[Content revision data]
··········

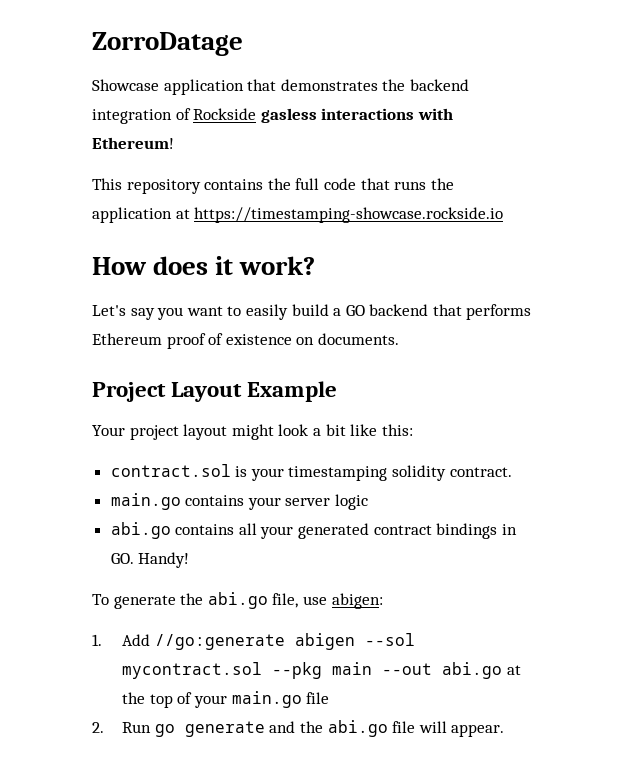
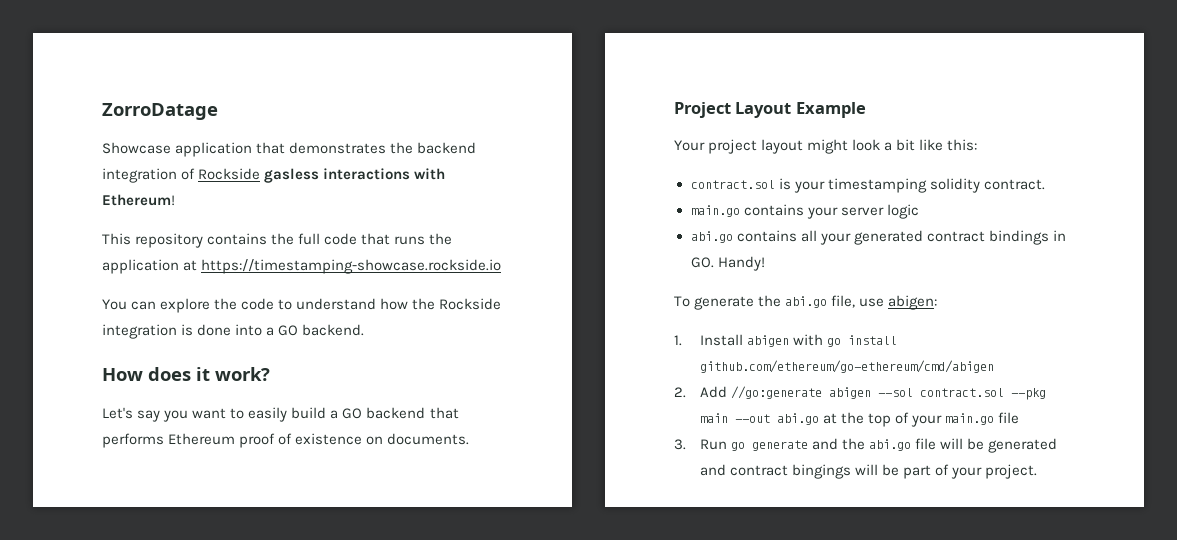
(504, 215) none -> [102,298,502,313] [102,324,365,339] // You can explore the code to understand how the Rockside integration is done into a GO backend.
(102, 640) none -> [699,334,897,347] [699,360,994,373] [674,387,686,398] Install abigen with go install github.com/ethereum/go-ethereum/cmd/abigen // 2.
[122,662,263,679] mycontract.sol -> [919,388,1004,397] contract.sol
[92,722,104,733] 2. -> [674,439,686,450] 3.
[451,724,505,737] appear. -> [967,438,1058,453] [699,464,1038,479] be generated and contract bingings will be part of your project.

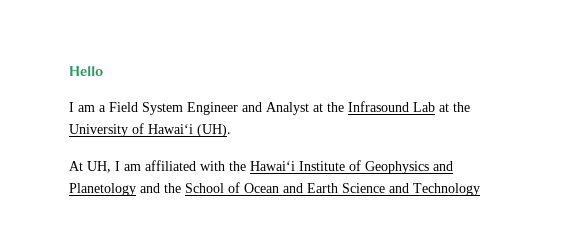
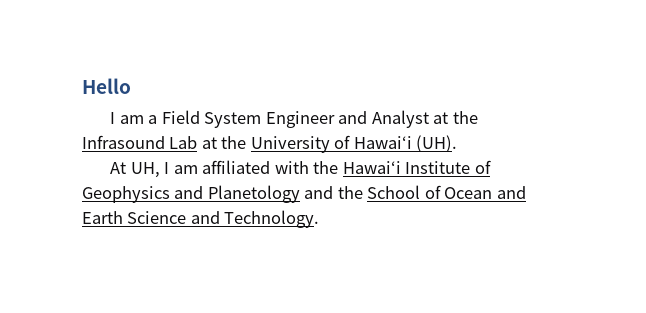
[413,183,480,196] Technology -> [224,210,320,228] Technology.

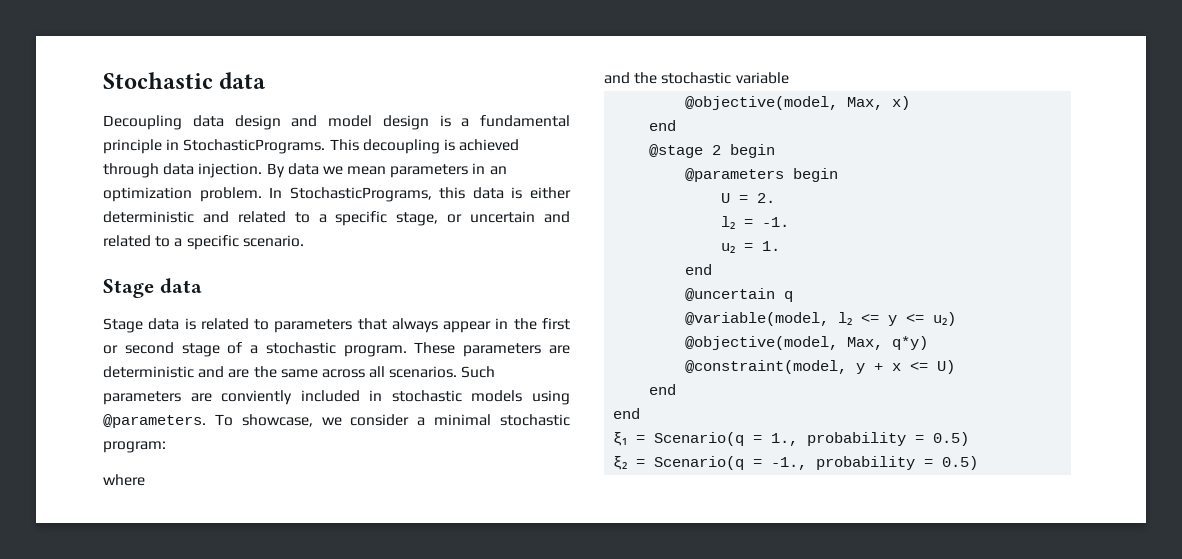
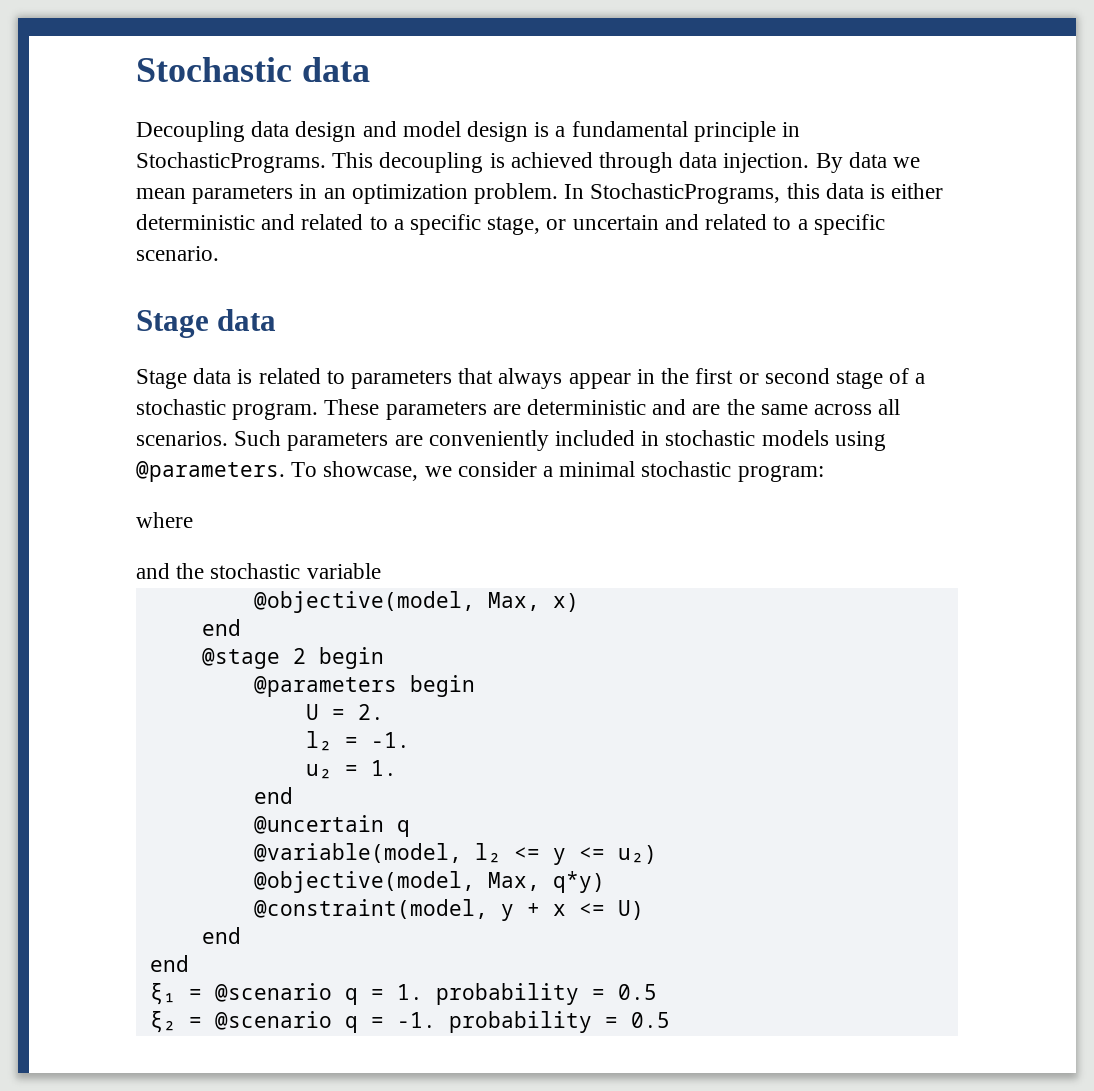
[221,390,293,405] conviently -> [428,430,549,451] conveniently
[654,432,970,446] Scenario(q = 1., probability = 0.5) -> [214,983,657,1005] @scenario q = 1. probability = 0.5
[654,456,979,470] Scenario(q = -1., probability = 0.5) -> [214,1011,670,1033] @scenario q = -1. probability = 0.5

··········

● Work instruction:
Nothing before the line containing "[654,432,970,446] Scenario(q = 1., probability" should be repeated; repeat that line and all later lines through the end of the data above, exactly.

● Result of the task:
[654,432,970,446] Scenario(q = 1., probability = 0.5) -> [214,983,657,1005] @scenario q = 1. probability = 0.5
[654,456,979,470] Scenario(q = -1., probability = 0.5) -> [214,1011,670,1033] @scenario q = -1. probability = 0.5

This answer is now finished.